Guatemala: Alliances pour l’amélioration de la sécurité alimentaire et la nutrition chez les enfants

 

JOINT PROGRAMME QUICK FACTS

Total Budget $7,500,000
Delivery Rate
Main Achievements
  • Les étudiants de 44 écoles disposent d’un jardin scolaire ; des formations et des acquisitions de matières premières ont été entreprises en vue d’obtenir la certification « Écoles Saines » pour ces établissements.
  • Évaluation de l’état nutritionnel d’un échantillon statistiquement représentatif de garçons et de filles de moins de 5 ans.
  • Évaluation du système de surveillance épidémiologique de la dénutrition dans le district de santé de Totonicapán.

Le Guatemala enregistre la plus haute prévalence de retard de croissance chez les enfants âgés de moins de 5 ans en Amérique latine et se classe au quatrième rang mondial en la matière.

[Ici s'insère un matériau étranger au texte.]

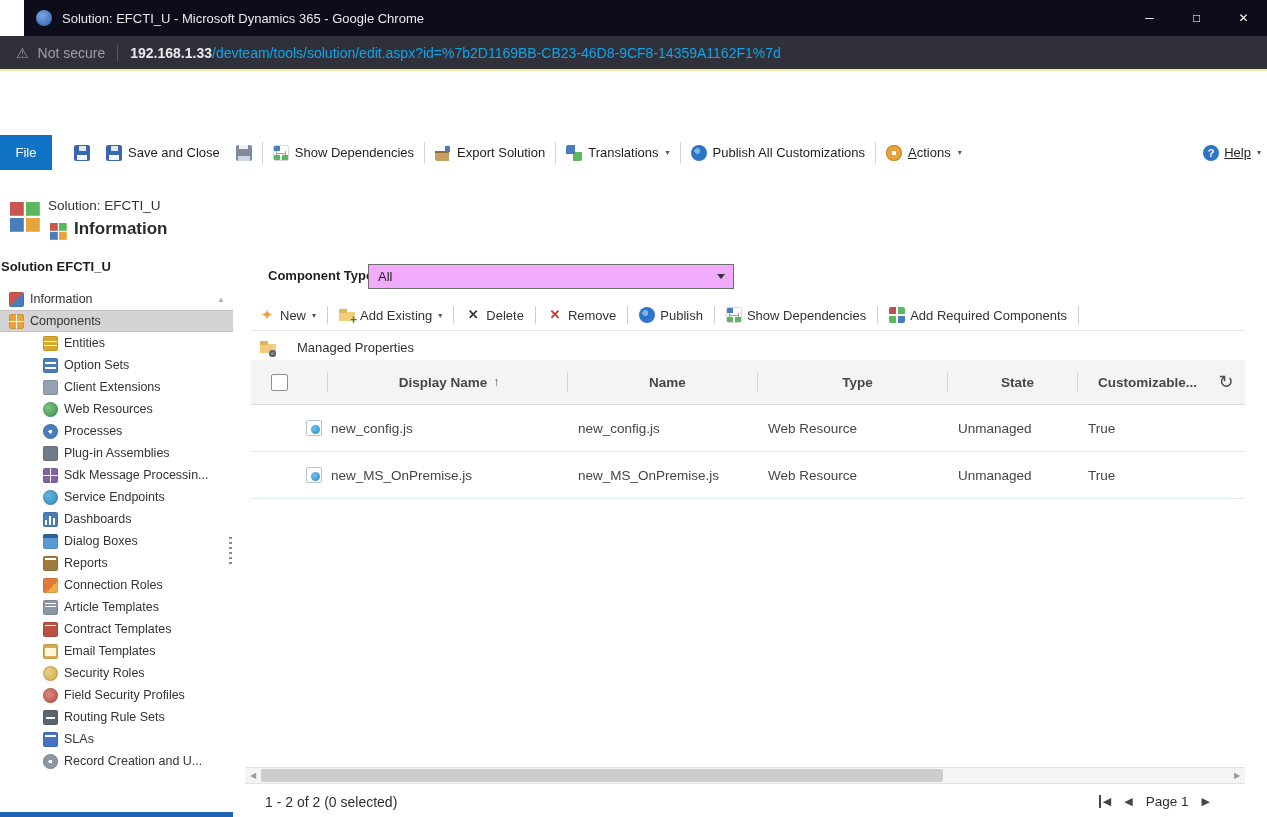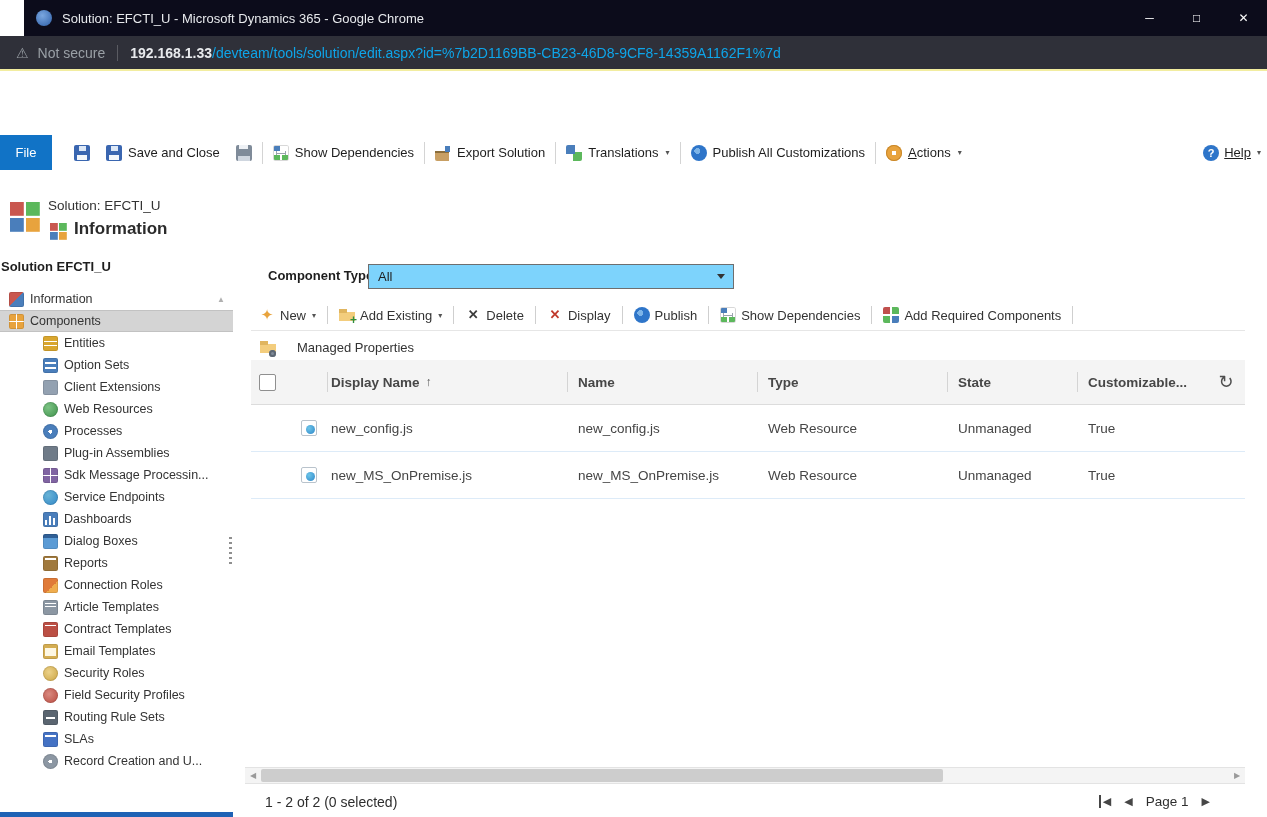"All" .ct-select { background: #7dd3fc -> #f0abfc }
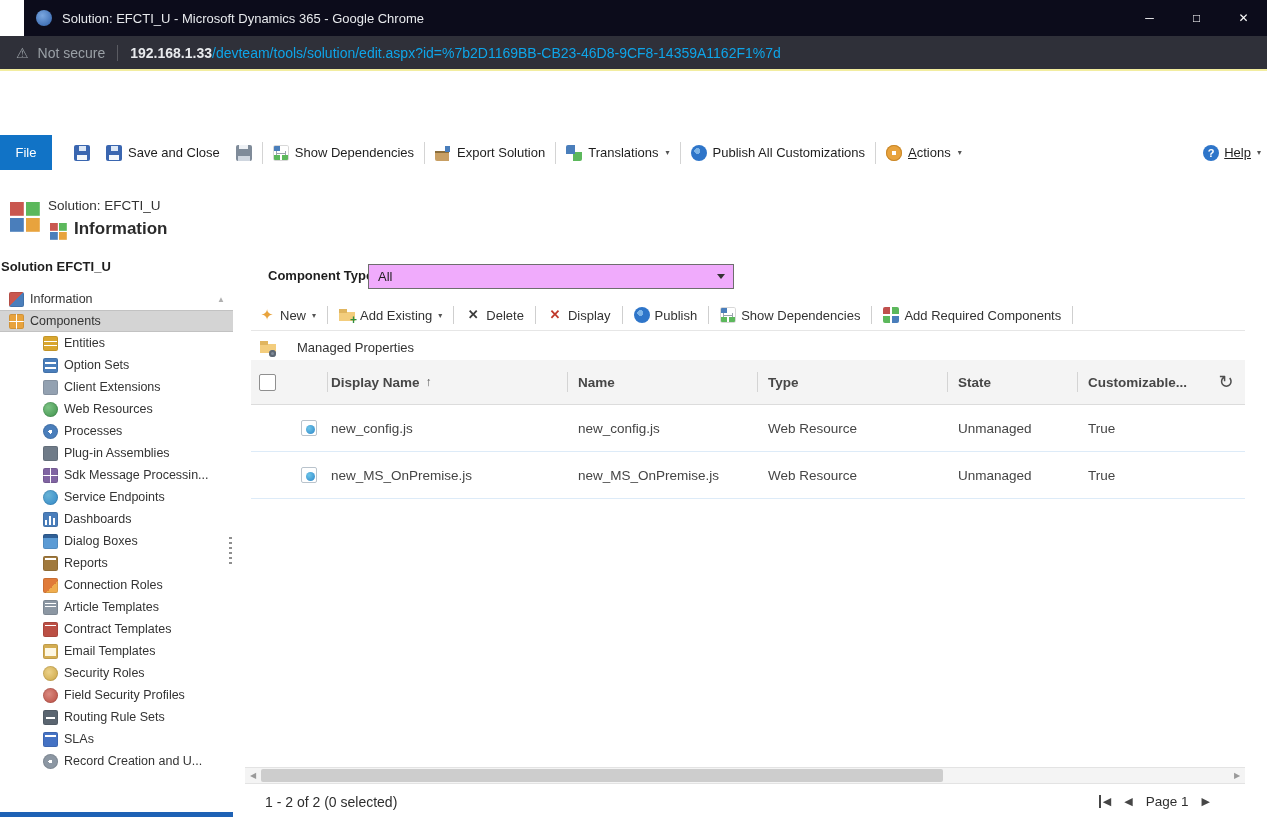"Display" span { text: Display -> Remove }
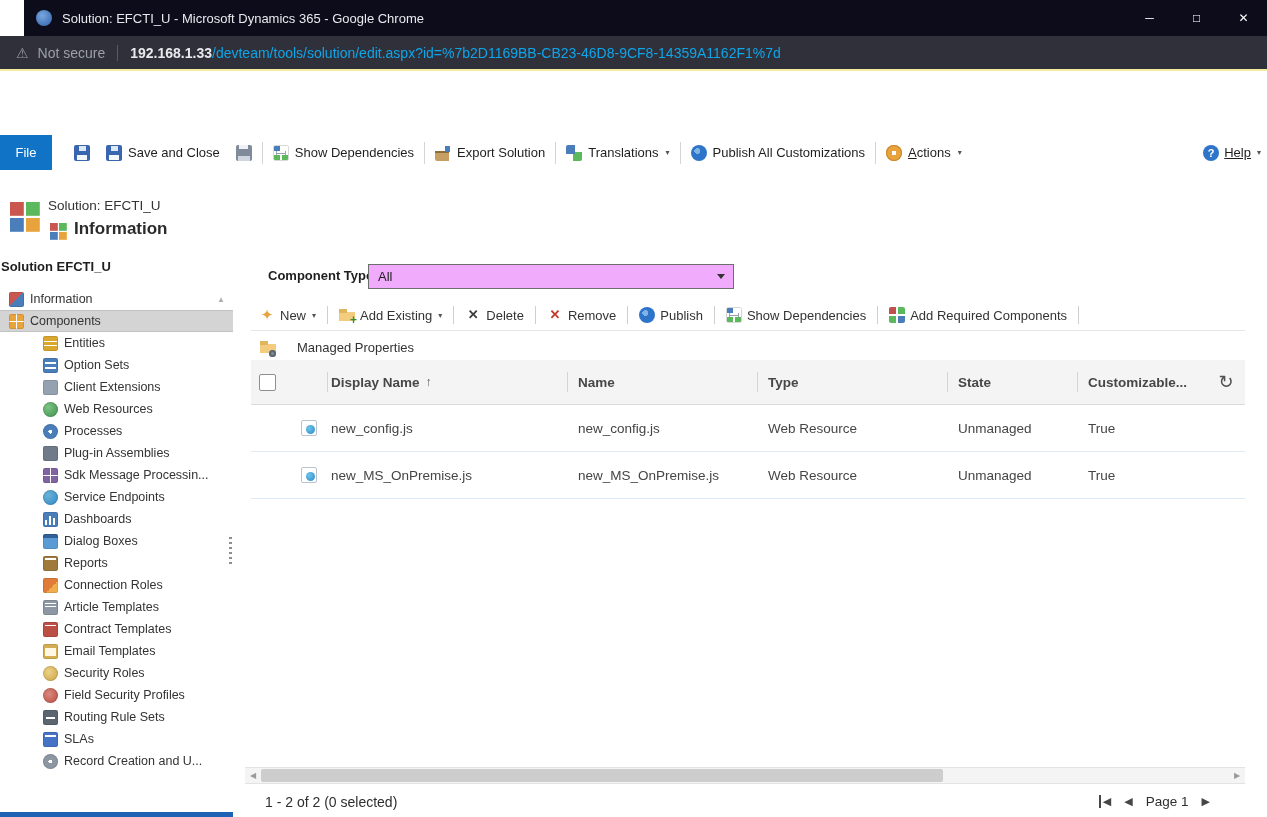"Display Name" .cell { justify-content: none -> center }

Le pays présente également le taux de sous-nutrition national le plus élevé d’Amérique latine. Le programme proposé vise à atteindre les objectifs suivants : augmentation, au sein des communautés rurales et autochtones, de la production d’aliments destinés à la vente et à la consommation des ménages ; amélioration des comportements alimentaires ; promotion d’un environnement sain ; contribution à la réalisation de la parité hommes-femmes.

À l’échelon municipal, le programme est censé augmenter la demande en matière de services de santé et de nutrition et veiller à en assurer la fourniture. Au niveau national, le projet ambitionne de renforcer la coordination entre les institutions. Ces actions devraient permettre d’induire les résultats suivants : coordination et harmonisation des acteurs impliqués ; élaboration de stratégies destinées à améliorer la qualité des services de santé et des pratiques alimentaires de consommation dans les ménages, qui toutes placent l’enfant au centre du dispositif ; reconsidération d’un recours possible aux produits locaux traditionnels à la lumière de l’augmentation des prix des denrées alimentaires et des prévisions de l’impact du changement climatique ; facilitation de l’exploitation des incitations financières ; implication des petits producteurs dans des programmes sociaux gouvernementaux en guise de marchés de substitution et mise en place d’un Observatoire d’alerte précoce de la sécurité alimentaire et nutritionnelle.